Le Figaro interviewe Christian Mégrelis sur Gorbatchev

«Gorbatchev emportait l’admiration», le récit d’un collaborateur français

Mikhaïl Gorbatchev s'adressant à la télévision soviétique en 1986.
Mikhaïl Gorbatchev s’adressant à la télévision soviétique en 1986. TASS / AFP

ENTRETIEN – Christian Mégrelis a travaillé pour l’ancien dirigeant soviétique de 1989 à 1991.

ENTRETIEN – Christian Mégrelis a travaillé pour l’ancien dirigeant soviétique de 1989 à 1991. Christian Mégrelis est un homme d’affaires. Après la chute du mur de Berlin, il participe au programme des 500 jours afin de transformer l’économie soviétique et conseille Mikhaïl Gorbatchev dans les négociations avec l’Union européenne en 1991. Un épisode qu’il raconte dans son ouvrage Le naufrage de l’Union soviétique : choses vues, aux éditions transcontinentales.

LE FIGARO.- Comment avez-vous rencontré Mikhaïl Gorbatchev ? Christian Mégrelis.- J’ai été introduit au Kremlin grâce au professeur Svatislav Chataline afin de participer au plan des 500 jours qui devait permettre de libéraliser l’économie soviétique. Vaste projet ! En parallèle, Mikhaïl Gorbatchev m’a demandé de mener une campagne à l’étranger pour promouvoir les investissements en URSS. Je suis arrivé en Russie pour faire des affaires avec la Perestroïka, et j’ai sympathisé avec Gavriil Popov, qui deviendra maire de Moscou. Il avait une équipe qui prenait le pouvoir économique sous le contrôle de Gorbatchev. Enfin, j’ai participé aux négociations avec Bruxelles en 1991 qui aboutiront aux accords TACIS (un programme d’aide de la Commission européenne pour aider à la transition vers une économie de marché, NDLR). Pour l’anecdote, j’ai même rédigé et porté la première lettre de Gorbatchev à Jacques Delors (président de la Commission européenne de 1985 à 1995, NDLR). Comment Gorbatchev se comportait-il au travail ? Il était très formel, je ne peux pas dire qu’il était sympathique. Gorbatchev était cassant et très content de lui-même. Néanmoins, il emportait l’admiration puisqu’il faut bien admettre que c’était un homme extraordinaire et très supérieur, avec une grande vision. Il avait aussi, ce qui lui sera reproché plus tard, une attention particulière pour ce qui venait d’Europe de l’Ouest.

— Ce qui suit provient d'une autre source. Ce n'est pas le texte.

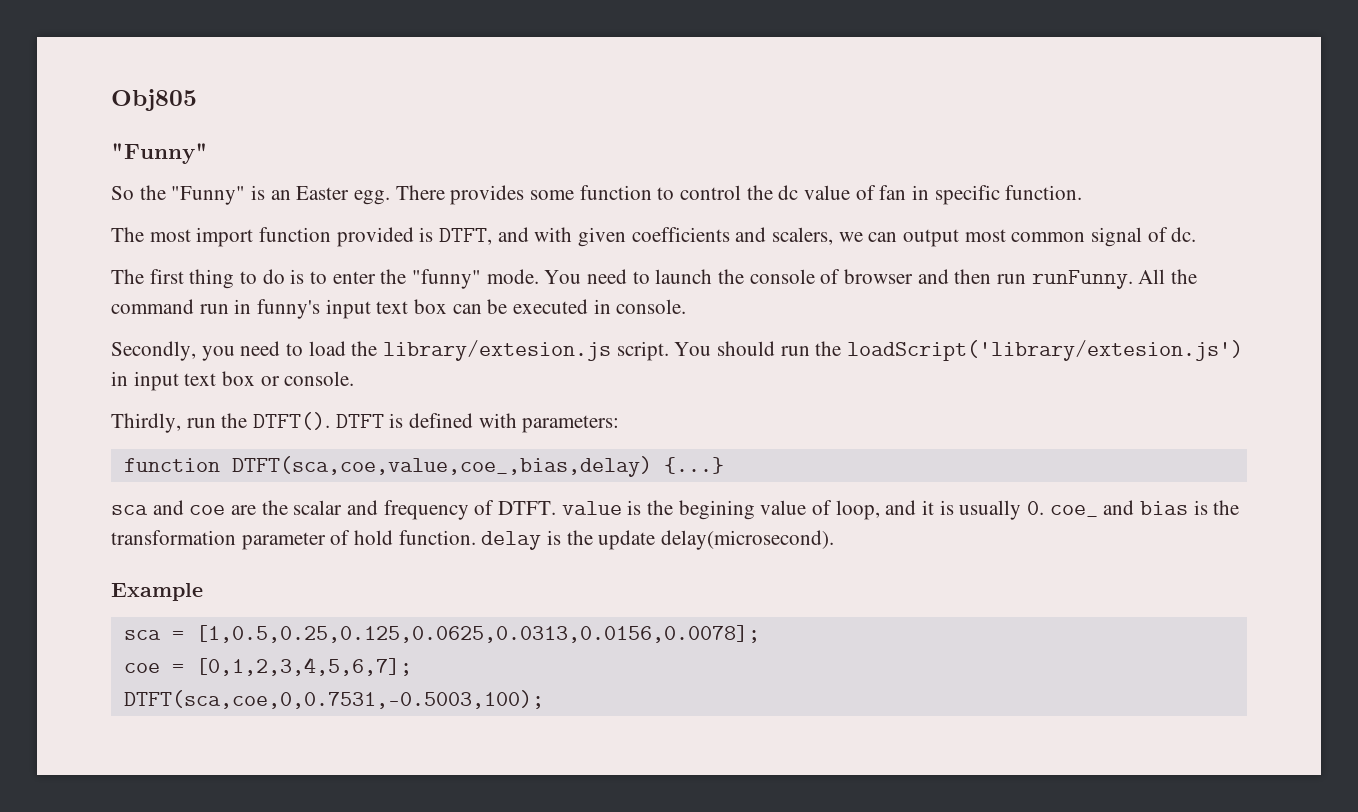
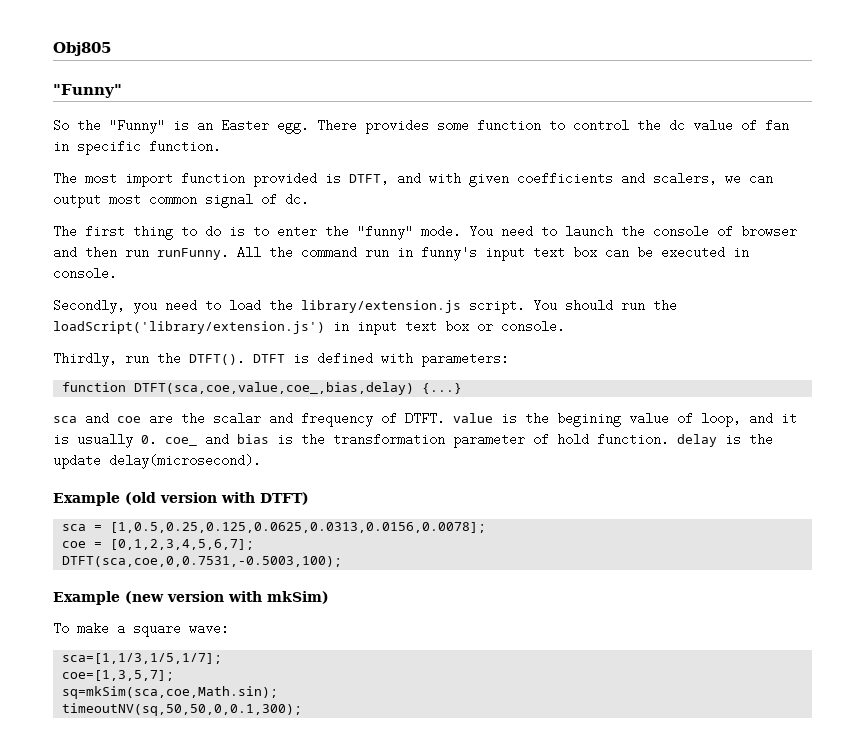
- Secondly, you need to load the library/extesion.js script.
+ Secondly, you need to load the library/extension.js script.
- You should run the loadScript('library/extesion.js') in input text box or console.
+ You should run the loadScript('library/extension.js') in input text box or console.
- Example
+ Example (old version with DTFT)
+ Example (new version with mkSim)
+ To make a square wave:
+ sca=[1,1/3,1/5,1/7];
+ coe=[1,3,5,7];
+ sq=mkSim(sca,coe,Math.sin);
+ timeoutNV(sq,50,50,0,0.1,300);

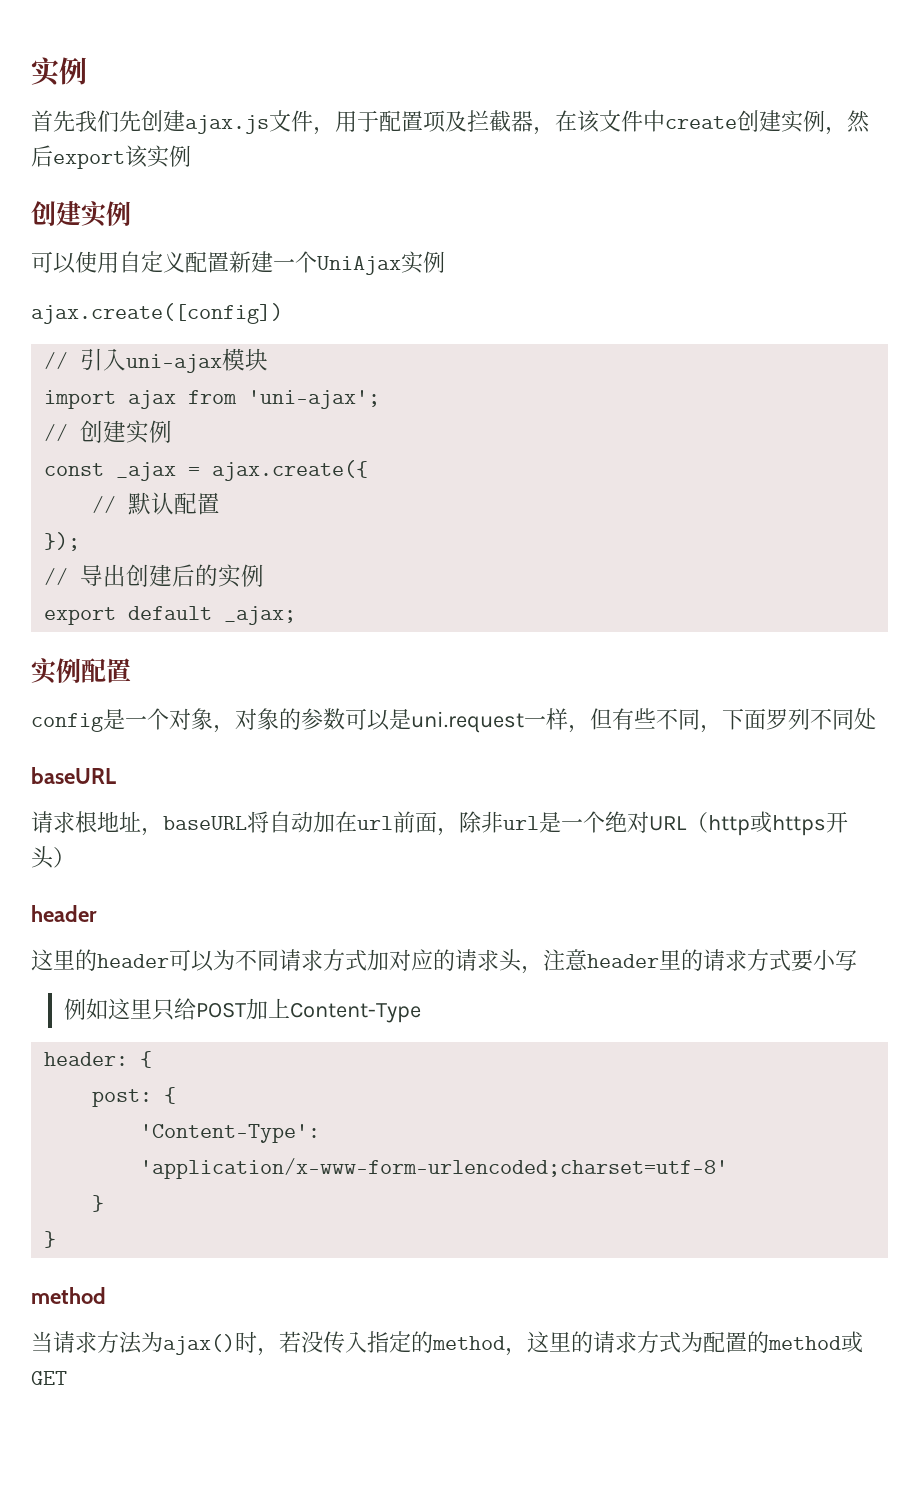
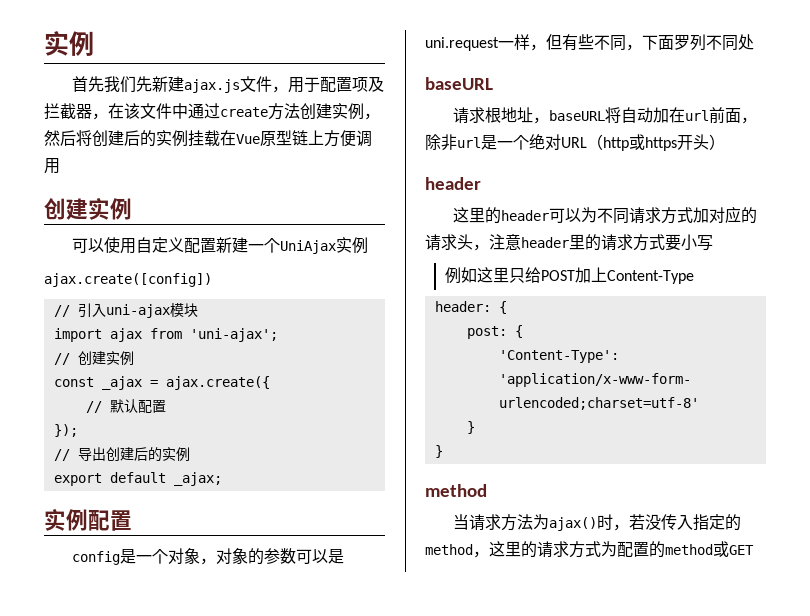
- 首先我们先创建ajax.js文件，用于配置项及拦截器，在该文件中create创建实例，然后export该实例
+ 首先我们先新建ajax.js文件，用于配置项及拦截器，在该文件中通过create方法创建实例，然后将创建后的实例挂载在Vue原型链上方便调用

Pour moi, il était l’un des plus grands hommes du XXe siècle, au même rang que Churchill. Il a réussi à débarrasser la Russie du système communiste sans verser une goutte de sang. Souvenons-nous que les Occidentaux, eux, ne voyaient pas d’autres solutions qu’une guerre nucléaire pour détruire le communisme. Comment définiriez-vous ses projets de Glasnost et de Perestroïka ?

Je dirais qu’ils symbolisaient l’entrée de l’URSS dans le monde réel alors qu’elle vivait dans un monde imaginaire… Une situation qui est revenue aujourd’hui. Vladimir Poutine, avec sa guerre, renverse toutes les vérités et ment. Pour justifier son invasion de l’Ukraine, il prétend que l’Otan envahit l’Ukraine. Ce système négationniste rappelle Hitler.

Comment les Russes se souviennent-ils de Gorbatchev ? Ils en ont une très mauvaise opinion. S’il a bien réussi sa communication internationale, il l’a ratée en interne. Dès qu’il était attaqué, il ne répondait pas. Par exemple, la disparition de l’URSS lui est attribuée à tort. Le traité de Minsk, créant la Communauté des États Indépendants (CEI), a bel et bien été signé par Boris Eltsine. Par la suite, Gorbatchev entretenait un rapport très froid avec la Russie et surtout son ennemi, Eltsine. Il ne lui a jamais pardonné d’avoir sacrifié l’URSS à son ambition. Quel rapport entretenait-il avec la France ? Il y avait un rapport très particulier. Il passait par un personnage amusant appelé Domung, un gérant de coopérative agricole dans les environs de Toulouse, à Noé. Il était communiste fervent et ami de tous les secrétaires généraux. Domung l’invitait, ainsi que Raïssa, sa femme, en France. Il lui avait même donné les fameuses cartes de crédit Gold qui ont fait scandale (Raïssa se serait servie d’une Gold Card réservée à la clientèle huppée d’American Express, un privilège que ne partageaient pas les Soviétiques, NDLR).

Gorbatchev n’était pas très cultivé, mais aimait surtout les beaux hôtels, les belles piscines, le luxe et les paysages français. Plus tard, il lui sera reproché de donner l’impression de se plaire plus en Europe de l’Ouest qu’à l’Est.